:: Instructions for the task ::
All lines in the data that hold the word "Endereço" need copying.

(Revision comparison data)
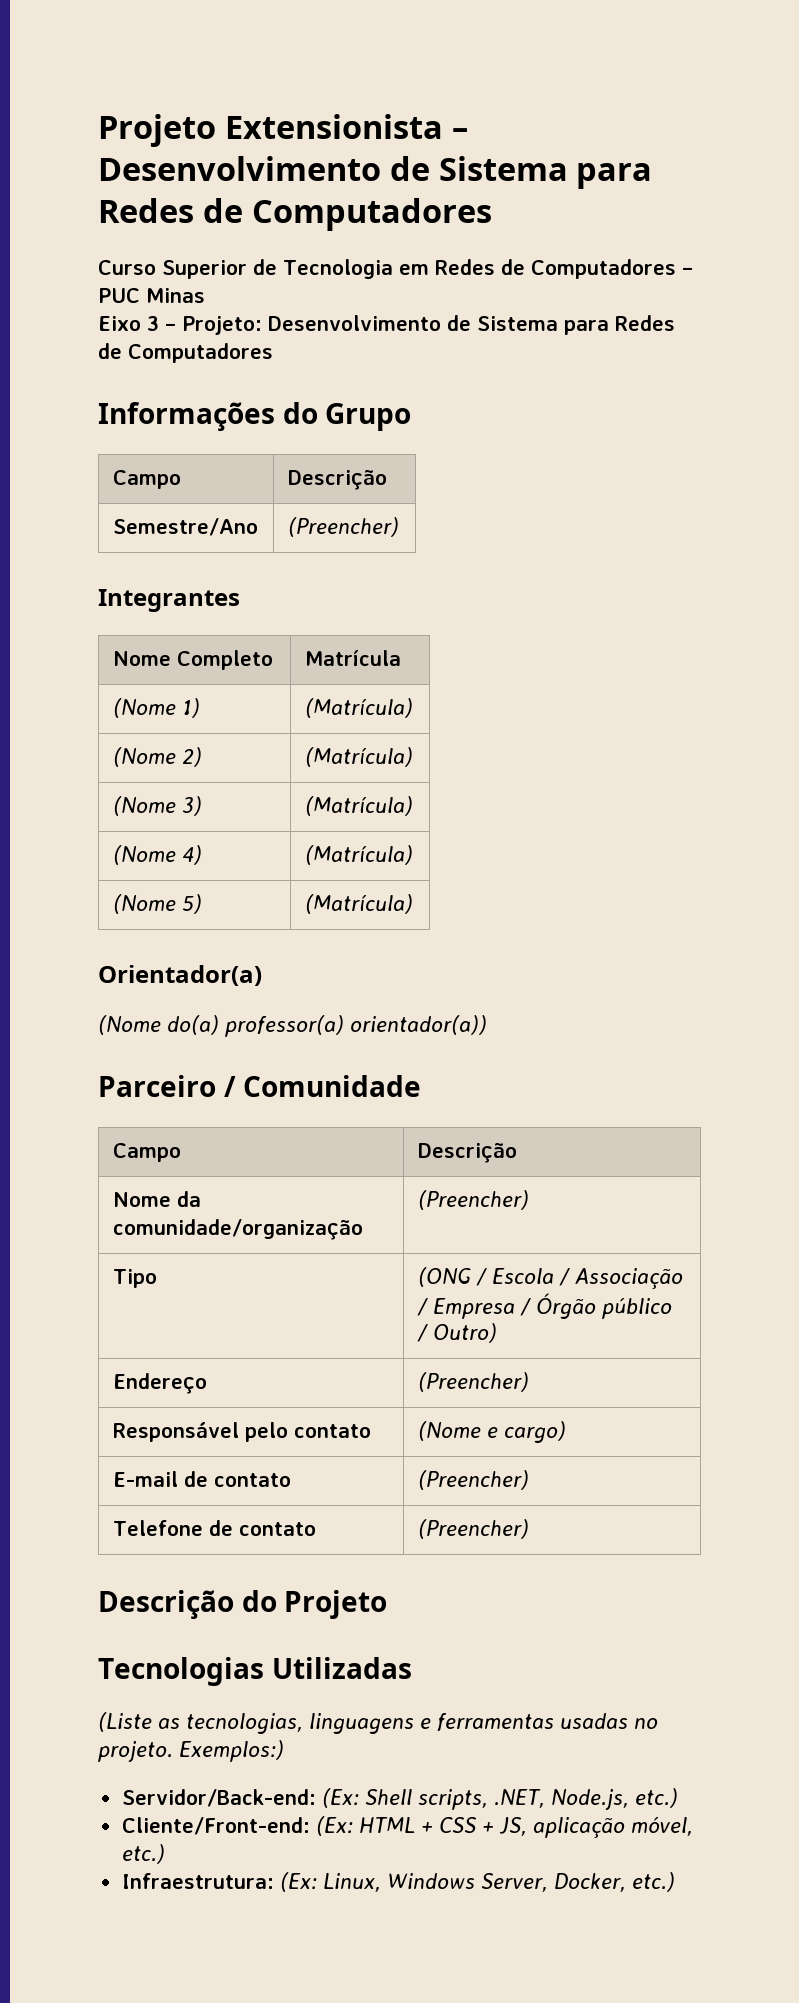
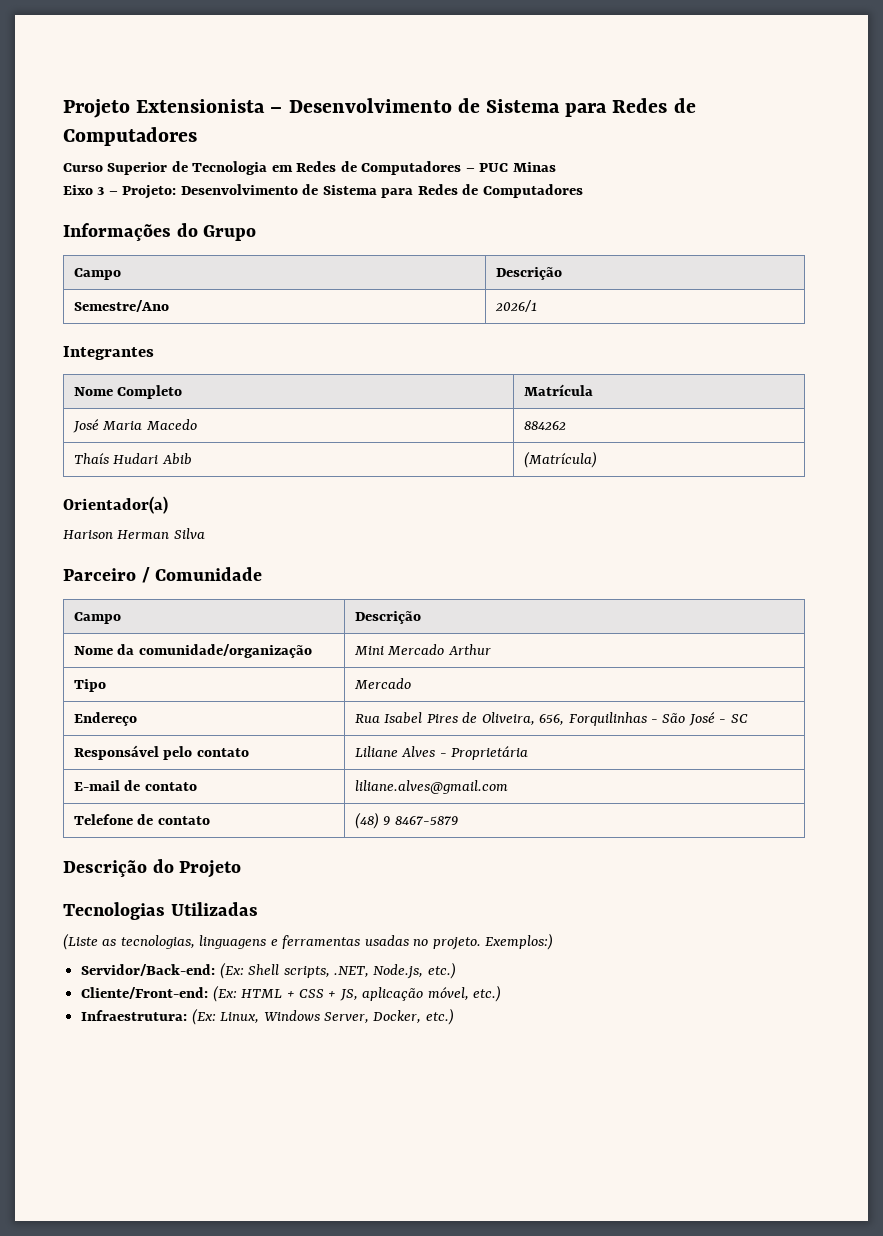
- Semestre/Ano | (Preencher)
+ Semestre/Ano | 2026/1
- (Nome 1) | (Matrícula)
- (Nome 2) | (Matrícula)
- (Nome 3) | (Matrícula)
- (Nome 4) | (Matrícula)
- (Nome 5) | (Matrícula)
+ José Maria Macedo | 884262
+ Thaís Hudari Abib | (Matrícula)
  Orientador(a)
- (Nome do(a) professor(a) orientador(a))
+ Harison Herman Silva
- Nome da comunidade/organização | (Preencher)
- Tipo | (ONG / Escola / Associação / Empresa / Órgão público / Outro)
- Endereço | (Preencher)
+ Nome da comunidade/organização | Mini Mercado Arthur
+ Tipo | Mercado
+ Endereço | Rua Isabel Pires de Oliveira, 656, Forquilinhas - São José - SC
- Responsável pelo contato | (Nome e cargo)
+ Responsável pelo contato | Liliane Alves - Proprietária
- E-mail de contato | (Preencher)
+ E-mail de contato | liliane.alves@gmail.com
- Telefone de contato | (Preencher)
+ Telefone de contato | (48) 9 8467-5879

:: Answer section ::
- Endereço | (Preencher)
+ Endereço | Rua Isabel Pires de Oliveira, 656, Forquilinhas - São José - SC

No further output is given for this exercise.